### What you need to do
In the material below, find the span from the line with "left: 248px ->" to the line with "text: design and" and transcribe only those lines, exactly, ends included, without the pictures.

### Records for this task
------------------------

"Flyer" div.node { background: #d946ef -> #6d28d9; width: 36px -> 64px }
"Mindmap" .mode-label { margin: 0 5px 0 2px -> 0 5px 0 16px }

------------------------

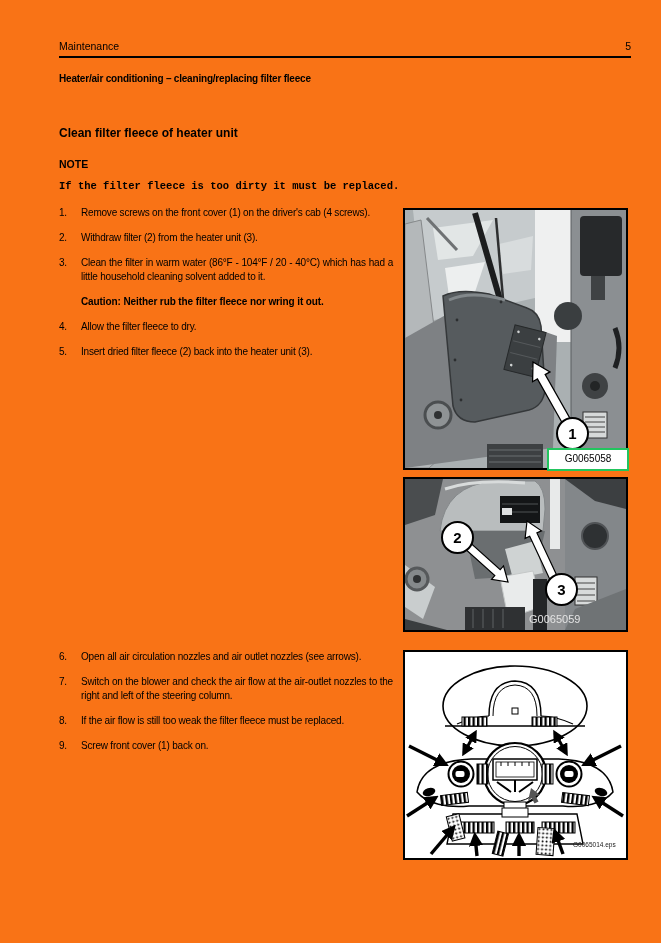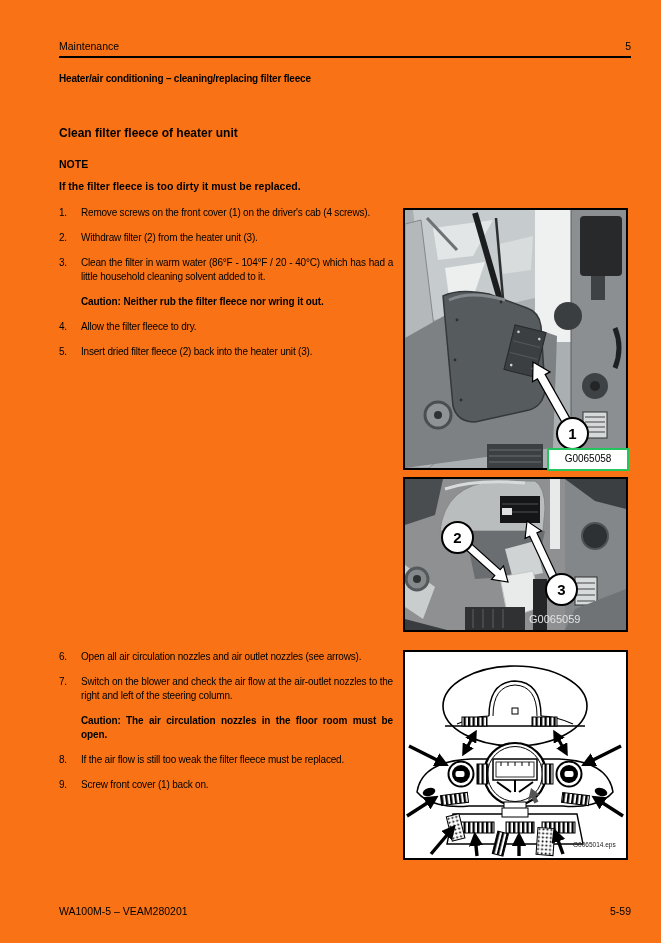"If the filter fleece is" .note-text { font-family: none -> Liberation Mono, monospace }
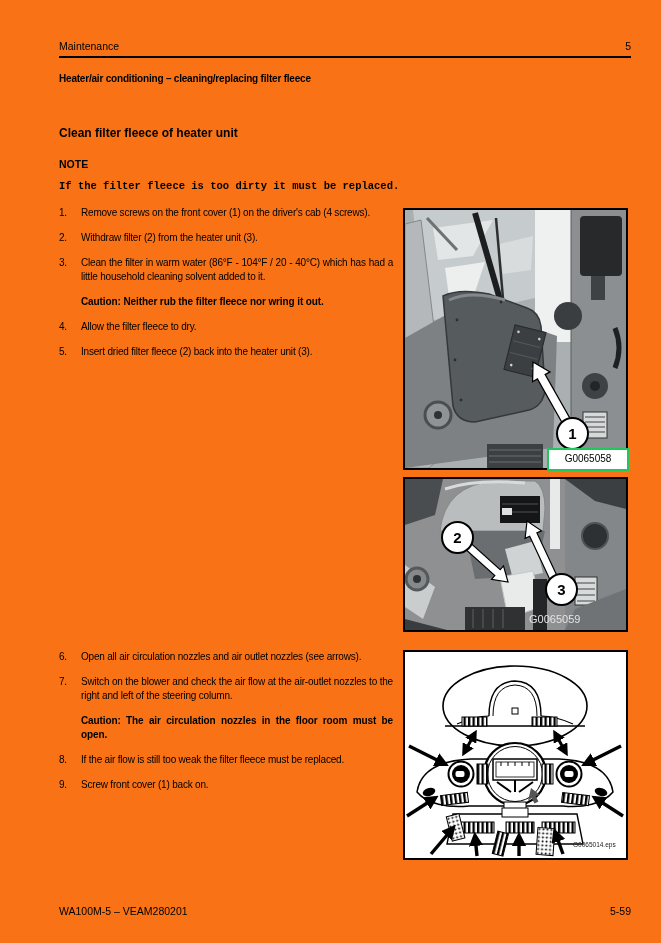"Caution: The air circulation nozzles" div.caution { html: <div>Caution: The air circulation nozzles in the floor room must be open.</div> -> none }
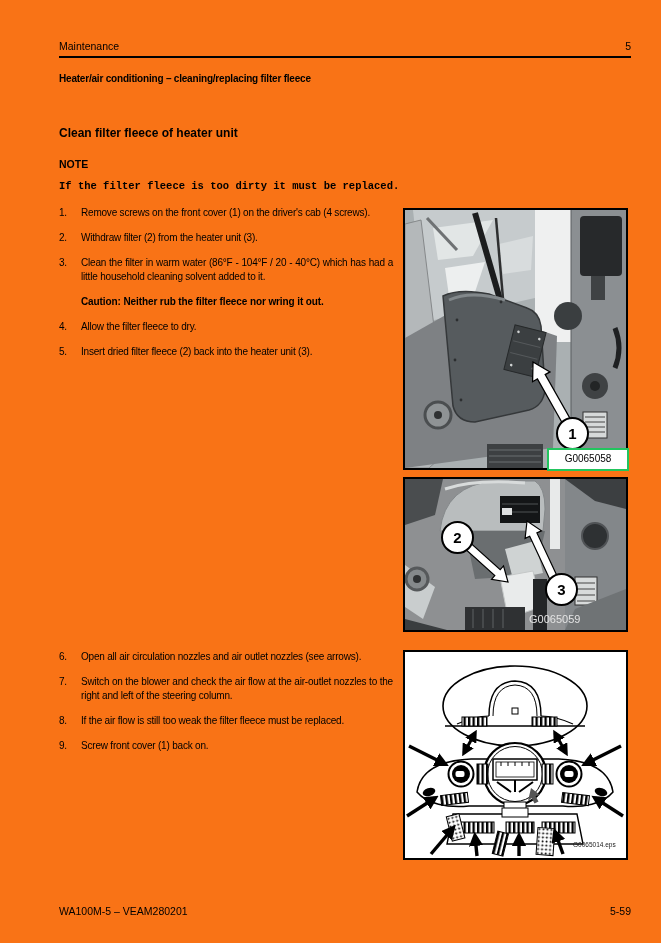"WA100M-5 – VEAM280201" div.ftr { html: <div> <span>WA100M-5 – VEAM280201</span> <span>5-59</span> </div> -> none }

------------------------

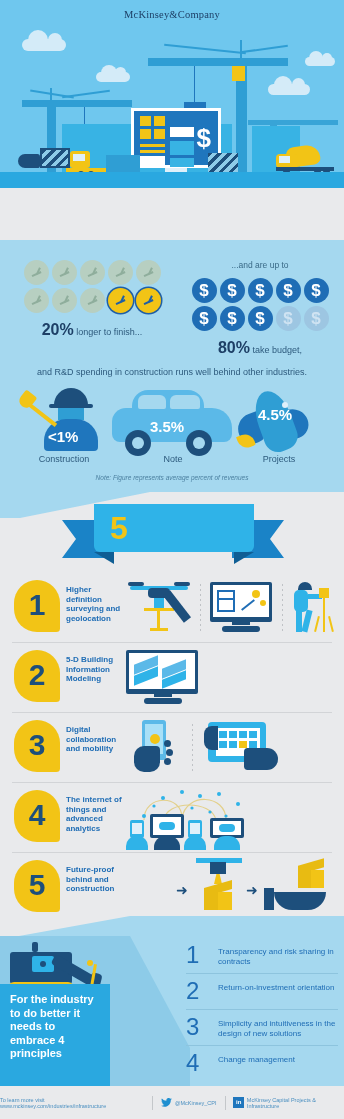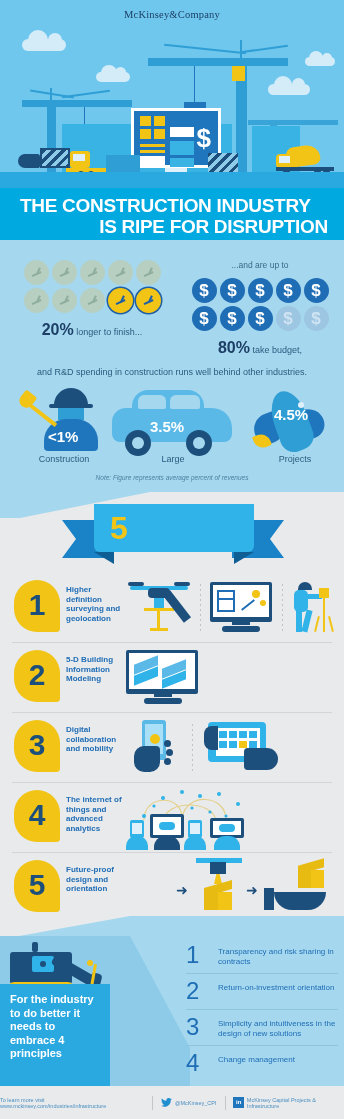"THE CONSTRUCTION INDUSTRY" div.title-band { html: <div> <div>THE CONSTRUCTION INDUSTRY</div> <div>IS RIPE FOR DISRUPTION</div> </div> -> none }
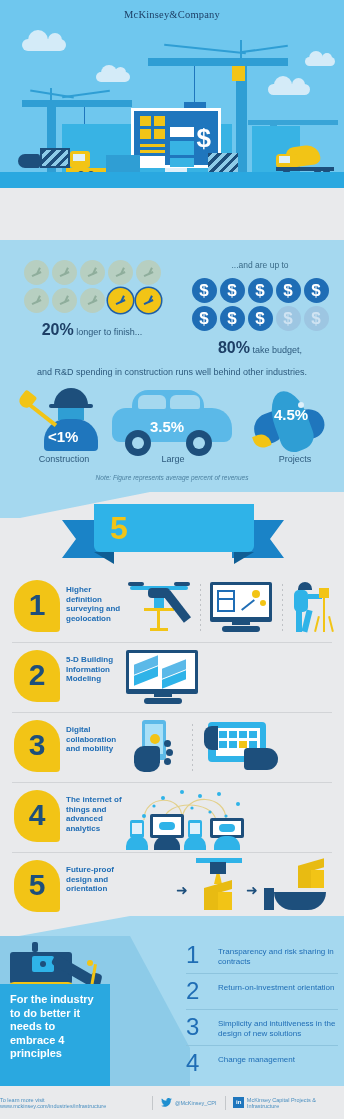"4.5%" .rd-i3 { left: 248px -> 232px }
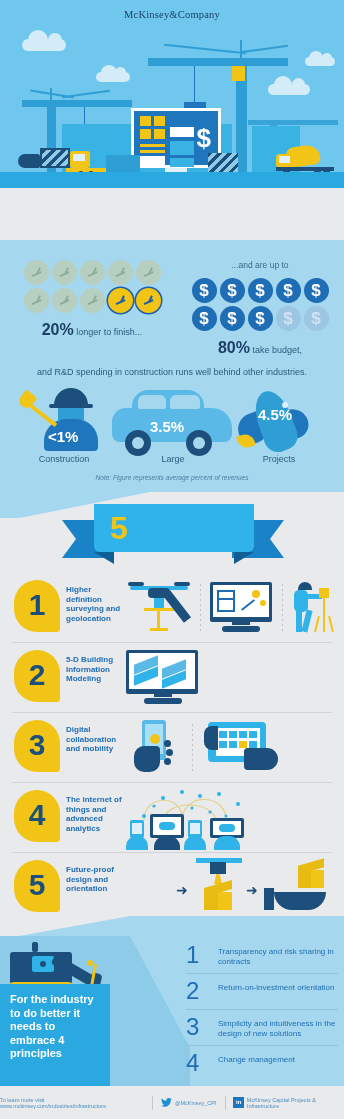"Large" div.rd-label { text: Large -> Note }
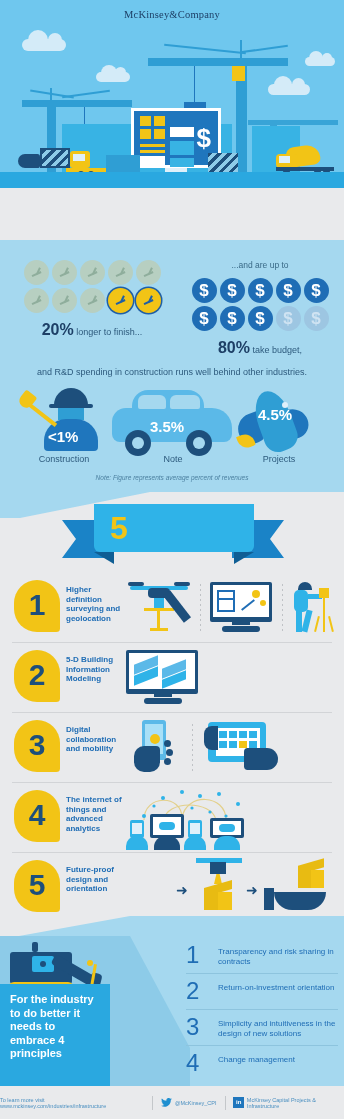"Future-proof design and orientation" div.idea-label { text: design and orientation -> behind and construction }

------------------------

### Completed exercise
"4.5%" .rd-i3 { left: 248px -> 232px }
"Large" div.rd-label { text: Large -> Note }
"Future-proof design and orientation" div.idea-label { text: design and orientation -> behind and construction }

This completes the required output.